[DATA FOR THIS TASK]
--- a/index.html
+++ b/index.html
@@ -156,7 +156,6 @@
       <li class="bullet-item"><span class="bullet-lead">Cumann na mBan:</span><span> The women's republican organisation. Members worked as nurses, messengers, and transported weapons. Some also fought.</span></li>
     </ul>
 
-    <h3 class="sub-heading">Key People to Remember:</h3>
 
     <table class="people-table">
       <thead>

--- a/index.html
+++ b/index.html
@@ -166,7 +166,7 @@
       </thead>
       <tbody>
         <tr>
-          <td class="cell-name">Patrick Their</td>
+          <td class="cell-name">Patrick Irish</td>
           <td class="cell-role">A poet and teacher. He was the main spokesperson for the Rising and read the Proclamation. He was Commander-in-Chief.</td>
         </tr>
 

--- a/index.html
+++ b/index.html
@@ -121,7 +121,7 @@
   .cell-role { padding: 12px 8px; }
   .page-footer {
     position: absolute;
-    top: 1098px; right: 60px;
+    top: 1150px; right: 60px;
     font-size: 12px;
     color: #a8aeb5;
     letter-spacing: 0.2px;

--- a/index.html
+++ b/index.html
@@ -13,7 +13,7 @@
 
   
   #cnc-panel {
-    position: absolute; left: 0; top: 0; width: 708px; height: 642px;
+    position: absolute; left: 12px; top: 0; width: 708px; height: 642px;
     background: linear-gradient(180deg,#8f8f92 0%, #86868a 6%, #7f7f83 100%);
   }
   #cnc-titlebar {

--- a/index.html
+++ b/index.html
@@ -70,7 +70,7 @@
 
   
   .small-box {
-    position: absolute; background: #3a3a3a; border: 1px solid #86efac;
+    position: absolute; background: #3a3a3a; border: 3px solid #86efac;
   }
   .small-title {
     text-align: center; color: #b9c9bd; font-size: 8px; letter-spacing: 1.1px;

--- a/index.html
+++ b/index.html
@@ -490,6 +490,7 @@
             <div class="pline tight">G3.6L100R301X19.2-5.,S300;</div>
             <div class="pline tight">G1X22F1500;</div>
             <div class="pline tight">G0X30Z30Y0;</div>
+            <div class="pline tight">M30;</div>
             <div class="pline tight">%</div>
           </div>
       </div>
[/DATA FOR THIS TASK]
## WHAT YOU HAVE TO DO
What you return must match the listing exactly, with nothing missing.

## YOUR RESPONSE
--- a/index.html
+++ b/index.html
@@ -156,7 +156,6 @@
       <li class="bullet-item"><span class="bullet-lead">Cumann na mBan:</span><span> The women's republican organisation. Members worked as nurses, messengers, and transported weapons. Some also fought.</span></li>
     </ul>
 
-    <h3 class="sub-heading">Key People to Remember:</h3>
 
     <table class="people-table">
       <thead>

--- a/index.html
+++ b/index.html
@@ -166,7 +166,7 @@
       </thead>
       <tbody>
         <tr>
-          <td class="cell-name">Patrick Their</td>
+          <td class="cell-name">Patrick Irish</td>
           <td class="cell-role">A poet and teacher. He was the main spokesperson for the Rising and read the Proclamation. He was Commander-in-Chief.</td>
         </tr>
 

--- a/index.html
+++ b/index.html
@@ -121,7 +121,7 @@
   .cell-role { padding: 12px 8px; }
   .page-footer {
     position: absolute;
-    top: 1098px; right: 60px;
+    top: 1150px; right: 60px;
     font-size: 12px;
     color: #a8aeb5;
     letter-spacing: 0.2px;

--- a/index.html
+++ b/index.html
@@ -13,7 +13,7 @@
 
   
   #cnc-panel {
-    position: absolute; left: 0; top: 0; width: 708px; height: 642px;
+    position: absolute; left: 12px; top: 0; width: 708px; height: 642px;
     background: linear-gradient(180deg,#8f8f92 0%, #86868a 6%, #7f7f83 100%);
   }
   #cnc-titlebar {

--- a/index.html
+++ b/index.html
@@ -70,7 +70,7 @@
 
   
   .small-box {
-    position: absolute; background: #3a3a3a; border: 1px solid #86efac;
+    position: absolute; background: #3a3a3a; border: 3px solid #86efac;
   }
   .small-title {
     text-align: center; color: #b9c9bd; font-size: 8px; letter-spacing: 1.1px;

--- a/index.html
+++ b/index.html
@@ -490,6 +490,7 @@
             <div class="pline tight">G3.6L100R301X19.2-5.,S300;</div>
             <div class="pline tight">G1X22F1500;</div>
             <div class="pline tight">G0X30Z30Y0;</div>
+            <div class="pline tight">M30;</div>
             <div class="pline tight">%</div>
           </div>
       </div>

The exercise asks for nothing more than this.